__Work item__.
Reproduce all the entries exactly and keep the pictures out.

(Stored data)
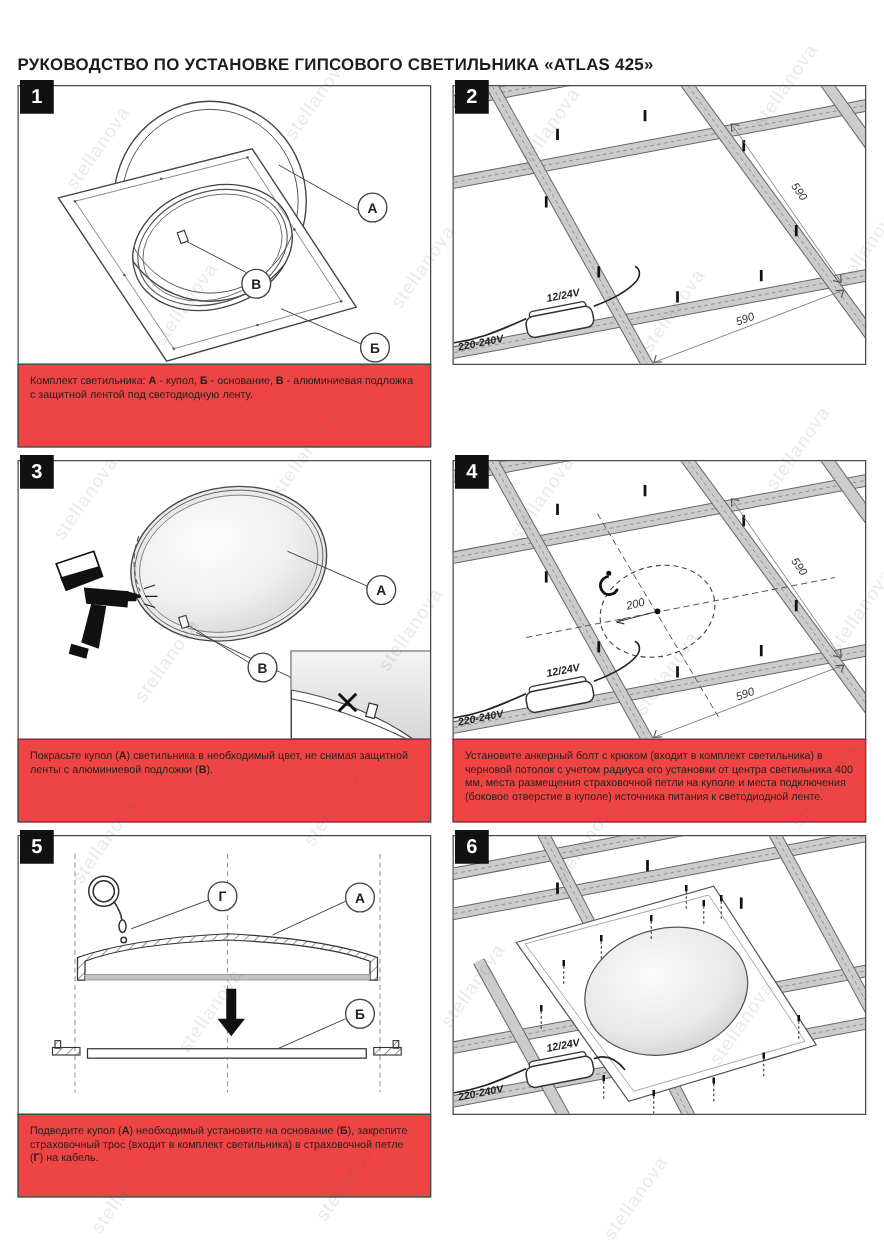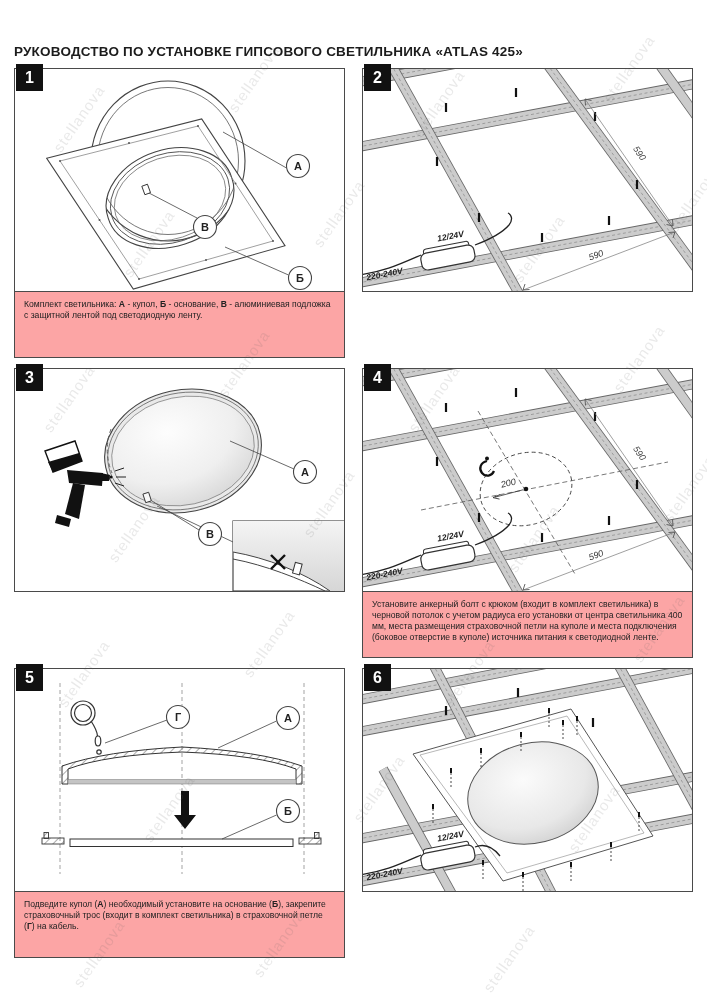--- a/index.html
+++ b/index.html
@@ -3,21 +3,21 @@
 <meta charset="utf-8">
 <style>
   html,body{margin:0;padding:0;background:#fff;}
   #page{position:relative;width:707px;height:1000px;background:#fff;overflow:hidden;
         font-family:"Liberation Sans", sans-serif;}
   #title{position:absolute;left:14px;top:44px;font-size:13.5px;font-weight:bold;color:#1c1c1c;
          letter-spacing:0.2px;white-space:nowrap;}
   .cell{position:absolute;width:331px;}
   .illus{position:relative;width:329px;height:222px;border:1px solid #4a4a4a;background:#fff;}
   .caption{position:relative;width:311px;height:54px;border:1px solid #4a4a4a;margin-top:-1px;
-           padding:7px 9px 4px 9px;background:#fca5a5;}
+           padding:7px 9px 4px 9px;background:#ef4444;}
   .caption p{margin:0;font-size:8.6px;line-height:11px;color:#222;}
   .caption .b{font-weight:bold;}
   .badge{position:absolute;left:1px;top:-5px;width:27px;height:27px;background:#111;
          color:#fff;font-weight:bold;font-size:16px;display:flex;align-items:center;
          justify-content:center;z-index:3;}
   svg{display:block;}
   text{font-family:"Liberation Sans", sans-serif;}
   .co-txt{font-size:11px;font-weight:bold;fill:#222;}
   .dim-txt{font-size:9px;font-style:italic;fill:#333;}
   .psu-txt{font-size:8.5px;font-style:italic;font-weight:bold;fill:#222;}
@@ -228,20 +228,23 @@
 
         <g>
           <circle cx="290" cy="103" r="11.5" fill="#fff" stroke="#444" stroke-width="1.1"></circle>
           <text class="co-txt" x="290" y="107" text-anchor="middle">А</text>
         </g>
         <g>
           <circle cx="195" cy="165" r="11.5" fill="#fff" stroke="#444" stroke-width="1.1"></circle>
           <text class="co-txt" x="195" y="169" text-anchor="middle">В</text>
         </g>
       </svg>
+    </div>
+    <div class="caption">
+      <p><span>Покрасьте купол (</span><span class="b">А</span><span>) светильника в необходимый цвет, не снимая защитной ленты с алюминиевой подложки (</span><span class="b">В</span><span>).</span></p>
     </div>
   </div>
 
   <div class="cell" style="left:362px;top:368px">
     <div class="illus">
       <div class="badge">4</div>
       <svg width="329" height="222" viewBox="0 0 329 222">
         <g>
           <g>
               <line x1="-5" y1="13" x2="210" y2="-27" stroke="#666" stroke-width="10"></line>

__Answer below__.
--- a/index.html
+++ b/index.html
@@ -3,21 +3,21 @@
 <meta charset="utf-8">
 <style>
   html,body{margin:0;padding:0;background:#fff;}
   #page{position:relative;width:707px;height:1000px;background:#fff;overflow:hidden;
         font-family:"Liberation Sans", sans-serif;}
   #title{position:absolute;left:14px;top:44px;font-size:13.5px;font-weight:bold;color:#1c1c1c;
          letter-spacing:0.2px;white-space:nowrap;}
   .cell{position:absolute;width:331px;}
   .illus{position:relative;width:329px;height:222px;border:1px solid #4a4a4a;background:#fff;}
   .caption{position:relative;width:311px;height:54px;border:1px solid #4a4a4a;margin-top:-1px;
-           padding:7px 9px 4px 9px;background:#fca5a5;}
+           padding:7px 9px 4px 9px;background:#ef4444;}
   .caption p{margin:0;font-size:8.6px;line-height:11px;color:#222;}
   .caption .b{font-weight:bold;}
   .badge{position:absolute;left:1px;top:-5px;width:27px;height:27px;background:#111;
          color:#fff;font-weight:bold;font-size:16px;display:flex;align-items:center;
          justify-content:center;z-index:3;}
   svg{display:block;}
   text{font-family:"Liberation Sans", sans-serif;}
   .co-txt{font-size:11px;font-weight:bold;fill:#222;}
   .dim-txt{font-size:9px;font-style:italic;fill:#333;}
   .psu-txt{font-size:8.5px;font-style:italic;font-weight:bold;fill:#222;}
@@ -228,20 +228,23 @@
 
         <g>
           <circle cx="290" cy="103" r="11.5" fill="#fff" stroke="#444" stroke-width="1.1"></circle>
           <text class="co-txt" x="290" y="107" text-anchor="middle">А</text>
         </g>
         <g>
           <circle cx="195" cy="165" r="11.5" fill="#fff" stroke="#444" stroke-width="1.1"></circle>
           <text class="co-txt" x="195" y="169" text-anchor="middle">В</text>
         </g>
       </svg>
+    </div>
+    <div class="caption">
+      <p><span>Покрасьте купол (</span><span class="b">А</span><span>) светильника в необходимый цвет, не снимая защитной ленты с алюминиевой подложки (</span><span class="b">В</span><span>).</span></p>
     </div>
   </div>
 
   <div class="cell" style="left:362px;top:368px">
     <div class="illus">
       <div class="badge">4</div>
       <svg width="329" height="222" viewBox="0 0 329 222">
         <g>
           <g>
               <line x1="-5" y1="13" x2="210" y2="-27" stroke="#666" stroke-width="10"></line>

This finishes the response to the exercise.